(Entries shown Opens)

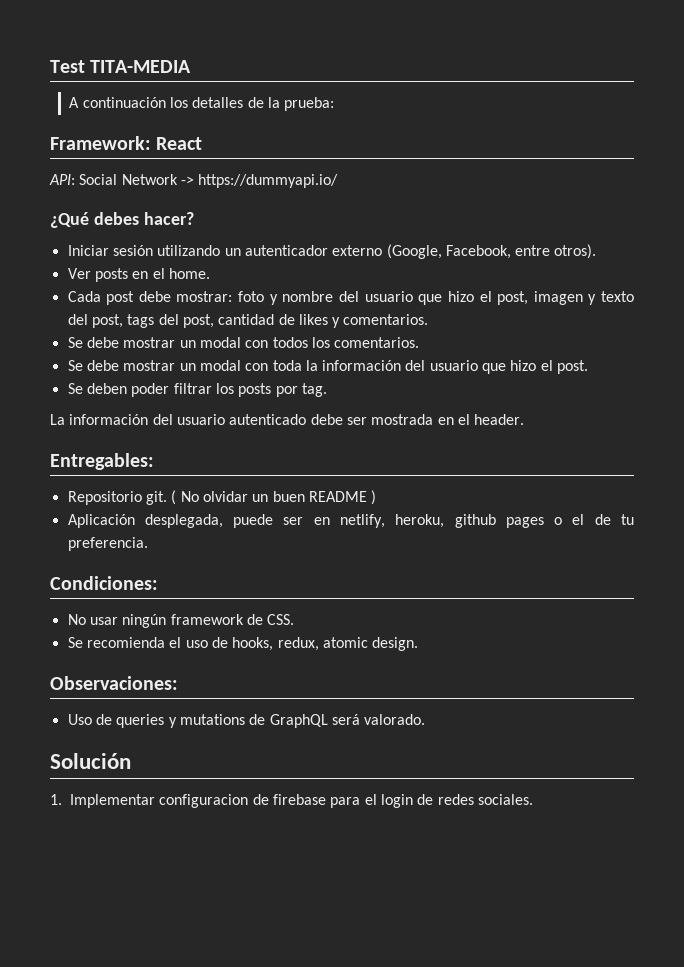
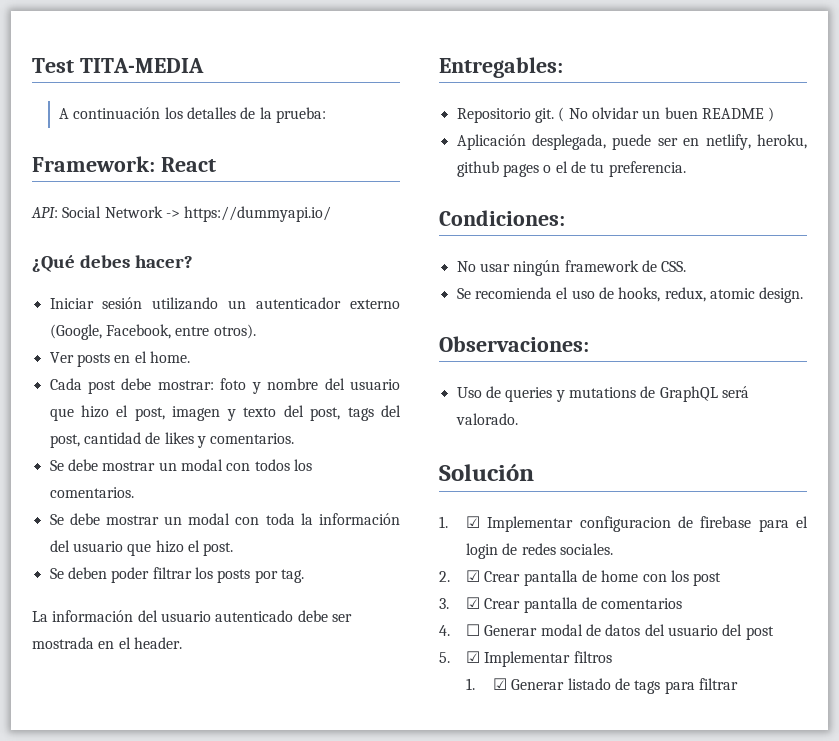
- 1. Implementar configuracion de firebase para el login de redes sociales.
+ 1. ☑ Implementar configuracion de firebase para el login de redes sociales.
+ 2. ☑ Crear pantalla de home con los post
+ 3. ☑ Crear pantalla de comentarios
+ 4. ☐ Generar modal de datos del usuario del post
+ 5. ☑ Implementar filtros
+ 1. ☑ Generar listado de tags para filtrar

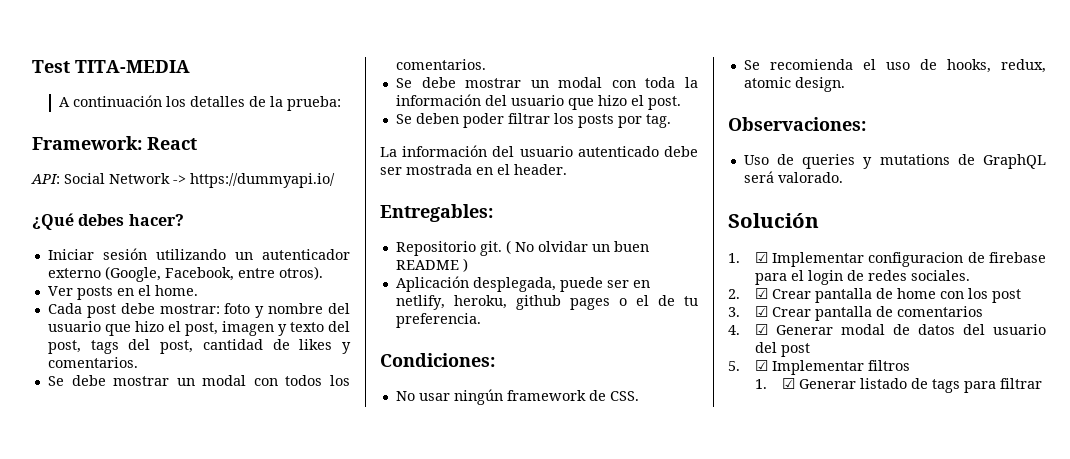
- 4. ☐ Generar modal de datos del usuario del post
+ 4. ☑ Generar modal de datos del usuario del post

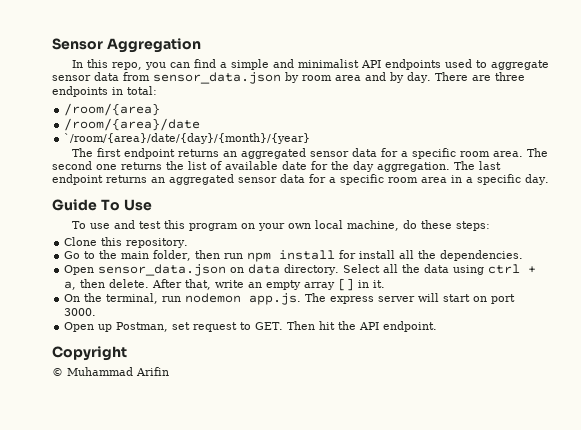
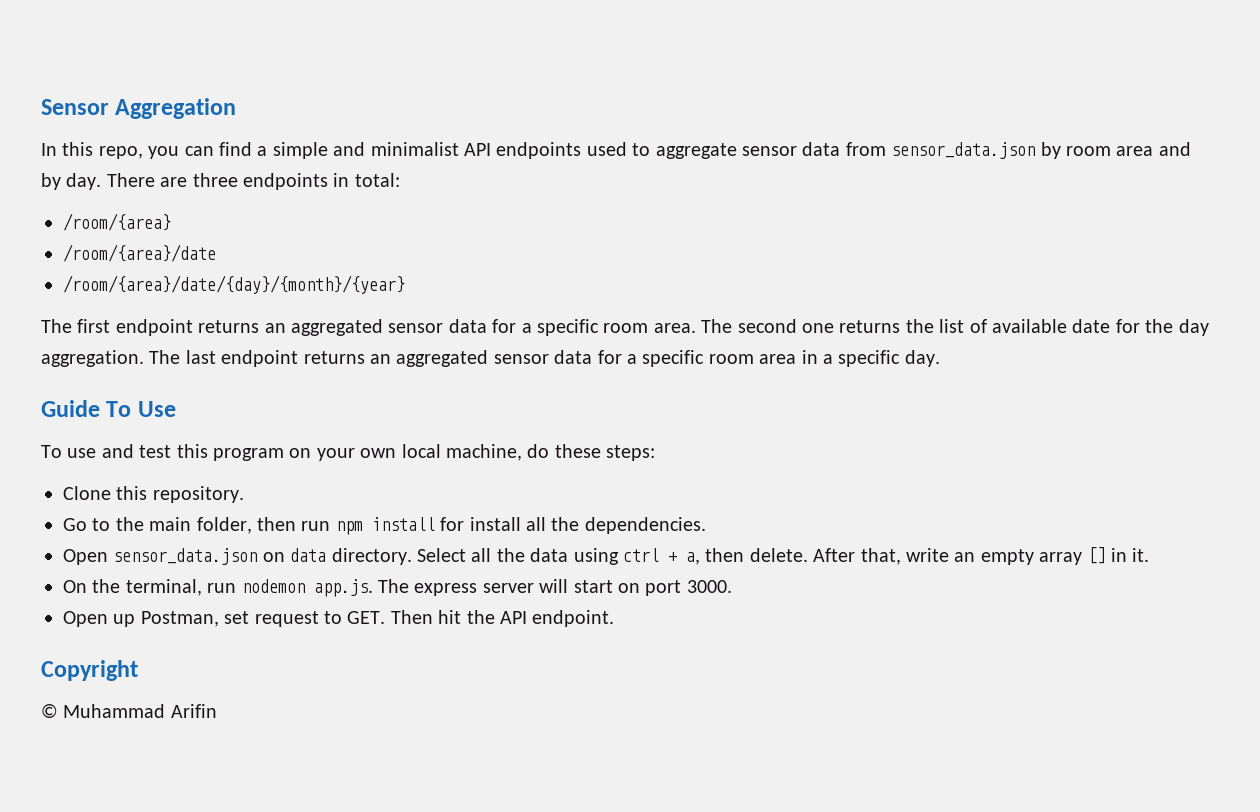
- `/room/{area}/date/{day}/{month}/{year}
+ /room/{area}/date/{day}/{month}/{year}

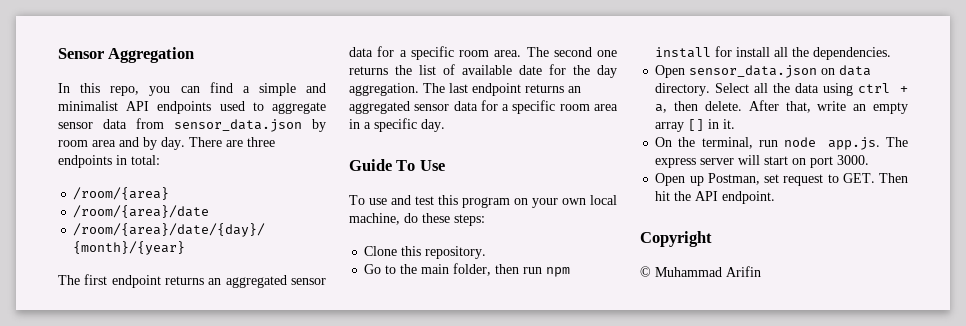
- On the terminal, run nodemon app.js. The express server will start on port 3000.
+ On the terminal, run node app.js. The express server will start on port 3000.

(Entries shown Closes)
(Entries shown Opens)

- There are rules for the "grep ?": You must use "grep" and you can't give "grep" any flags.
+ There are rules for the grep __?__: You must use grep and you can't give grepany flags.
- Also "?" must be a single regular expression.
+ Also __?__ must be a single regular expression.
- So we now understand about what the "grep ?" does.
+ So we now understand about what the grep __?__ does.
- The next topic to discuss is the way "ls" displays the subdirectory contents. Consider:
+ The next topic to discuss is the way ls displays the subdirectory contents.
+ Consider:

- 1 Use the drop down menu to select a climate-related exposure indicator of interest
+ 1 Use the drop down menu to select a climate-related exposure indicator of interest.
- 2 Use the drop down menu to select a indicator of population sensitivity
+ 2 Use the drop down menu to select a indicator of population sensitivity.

(Entries shown Closes)

### Work item
Could you retype exactly the lines above, starting at the line that contains "- On the terminal, run" and ending at the line that contains "run node app.js.", and nothing more?

### Written reply
- On the terminal, run nodemon app.js. The express server will start on port 3000.
+ On the terminal, run node app.js. The express server will start on port 3000.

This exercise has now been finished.